Who embraced common sense and cut agricultural costs
MEDIA outfits, like other kinds of institutions, have their ways of identifying themselves with a better world. This is when magazines and newspaper move beyond what they can show through reportage. They launch into a campaign, push into the reader's face editorialized content, run a series on a chosen subject, launch a relief fund for victims of a disaster, or invite a guest editor. Some of these go down well, others do not.
These are glimpses into the character of a publication. Readers get to ascribe some features to the invisible hands clicking away at keyboards or on the shutter release of a camera. There are publications that feel the need to appeal to the moral side of their readers, (What a bad idea, Sirji!) some media houses run campaigns to bring justice to victims of a particular crime, and TV channels trying to make citizen journalists out of viewers.

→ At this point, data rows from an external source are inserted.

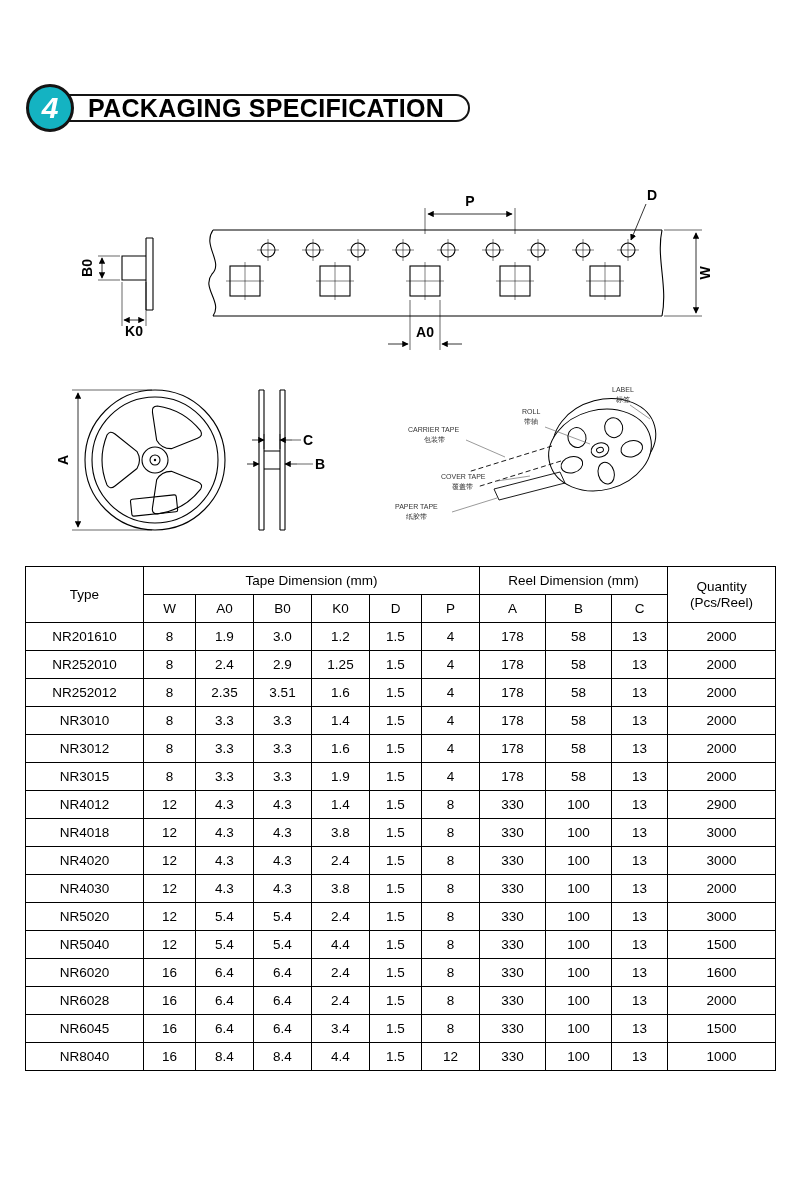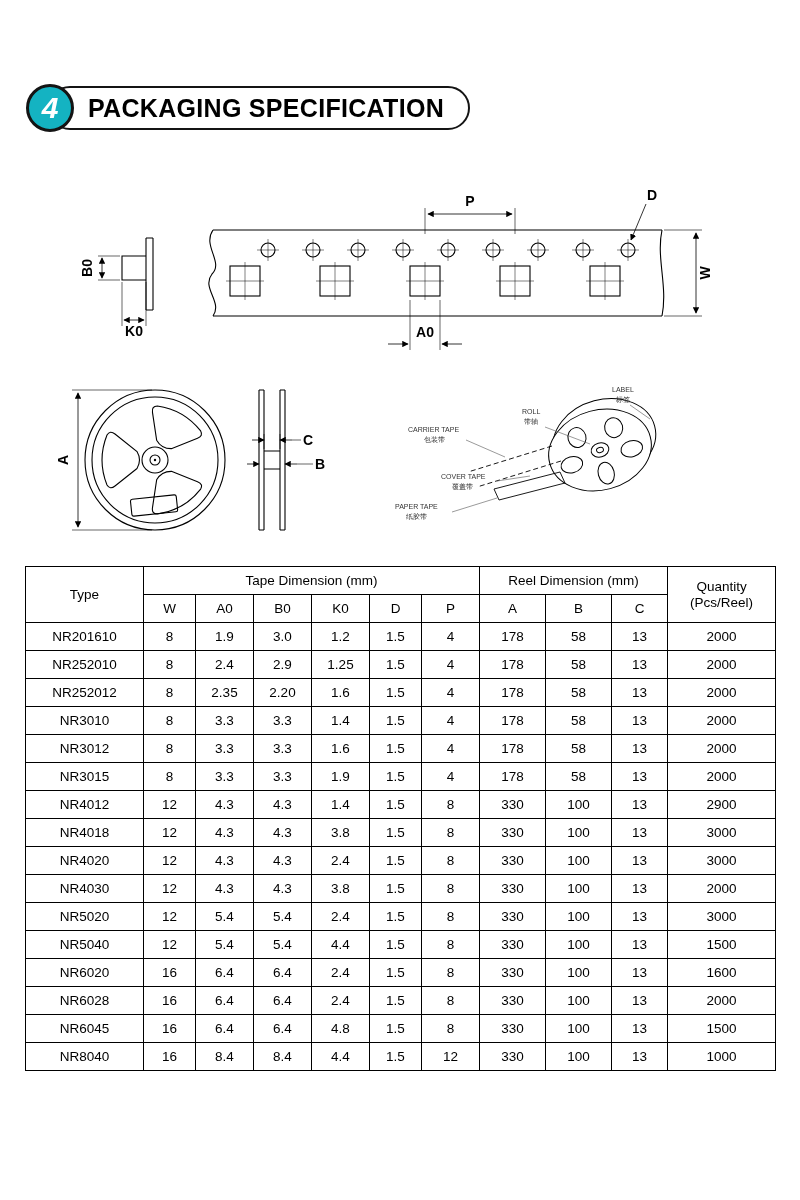"PACKAGING SPECIFICATION" .title-box { height: 44px -> 28px }
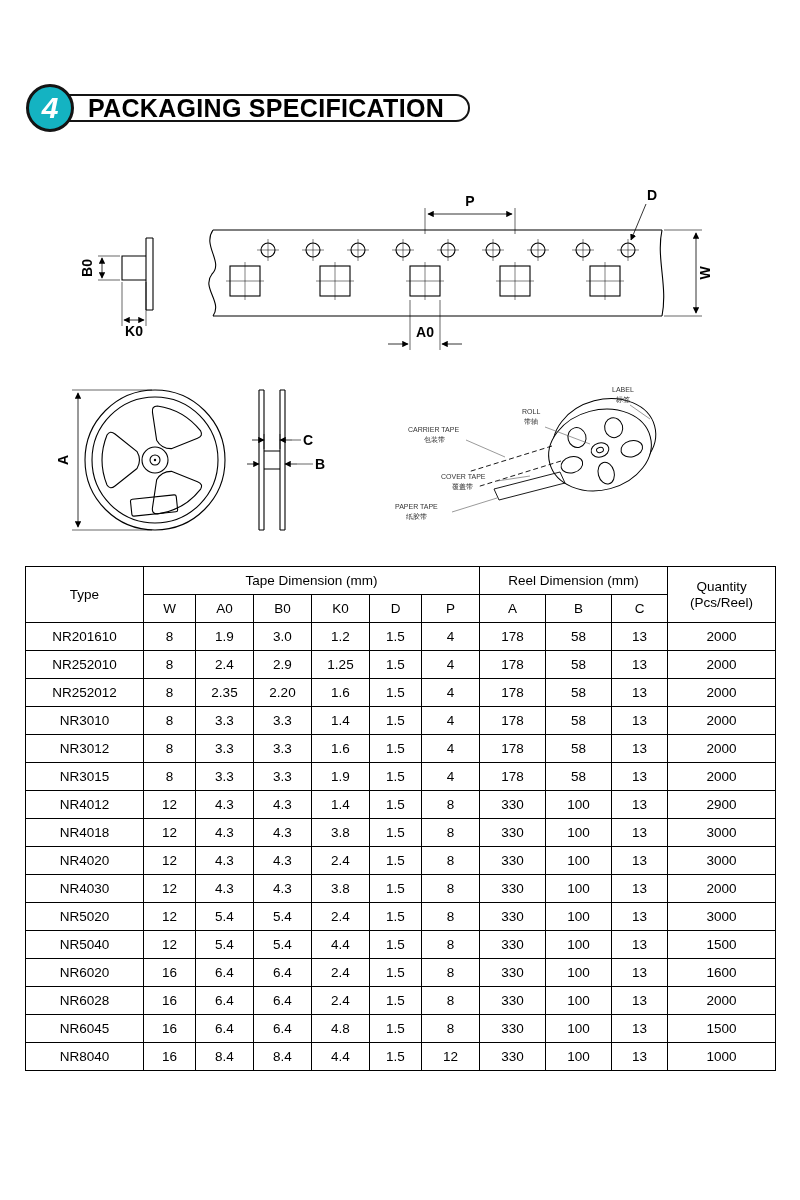"2.20" td { text: 2.20 -> 3.51 }
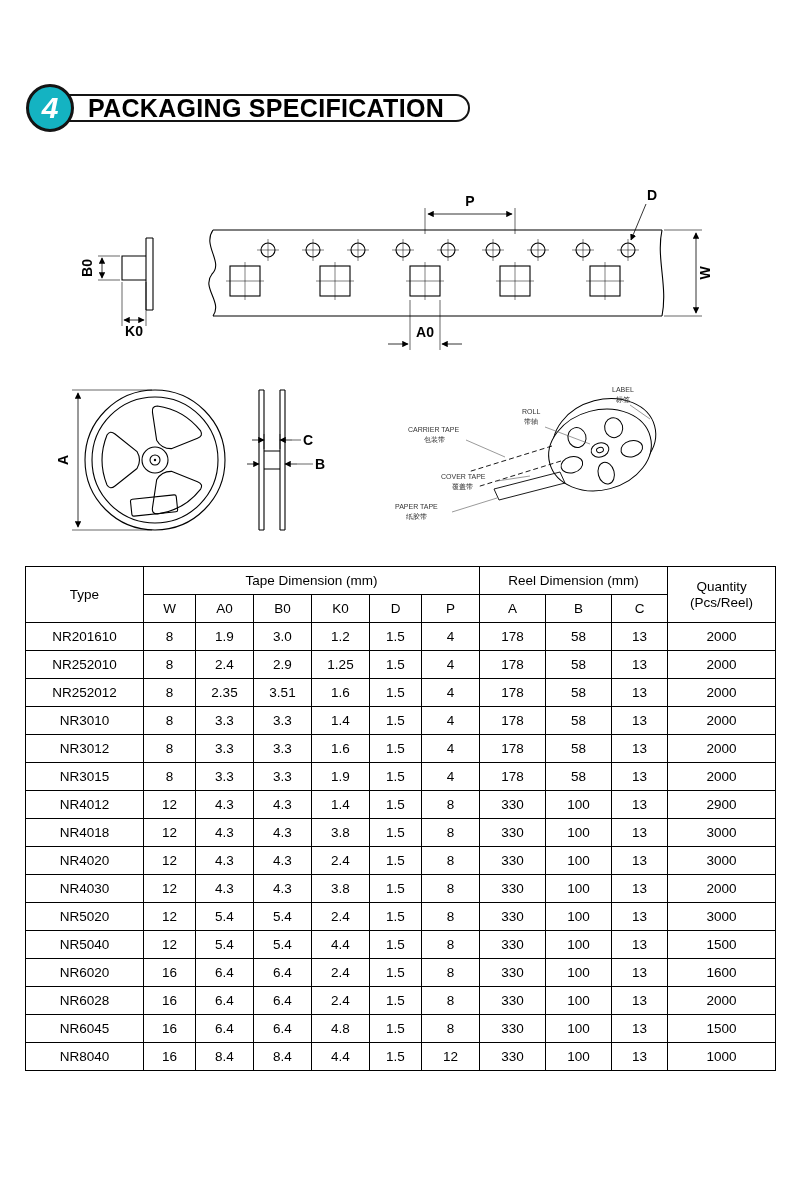"4.8" td { text: 4.8 -> 3.4 }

At Down To Earth, we look for stories of examples to learn from. A village that has turned around its fortune through sensible management of its ecology, a scientist whose research serves the public good, a government official with a difference, a non-profit touching the lives of a vulnerable group of people. In these times when agrarian distress is too ubiquitous a story, it is not often that one finds a farmer who has innovated to bring down his cost of cultivation. (Not ready for rabi)
Shyam Mohan Tyagi has done exactly that. But there is a bigger reason we have carried a full page picture of his. He has reduced his costs by using organic manure from human excreta collected in a community toilet. This also means his soil is healthier. Such examples tell us the nature of ecological democracy. Several people in the village have a toilet that affords them more dignity than defecating in the open--of course, they do find it uncomfortable, which has more to do with cultural conditioning than toilet design. As the soil has better texture, the crop requires fewer rounds of irrigation. This is why people like Tyagi get top billing in our magazine because they go against existing mindsets to follow common sense.
Urban areas need such ideas for a different reason. Indian cities have turned rivers into sewers by releasing untreated sewage. Ecosan toilets would ensure than nutrients go to the soil and don't pollute our rivers. Few ideas for a better India have such power.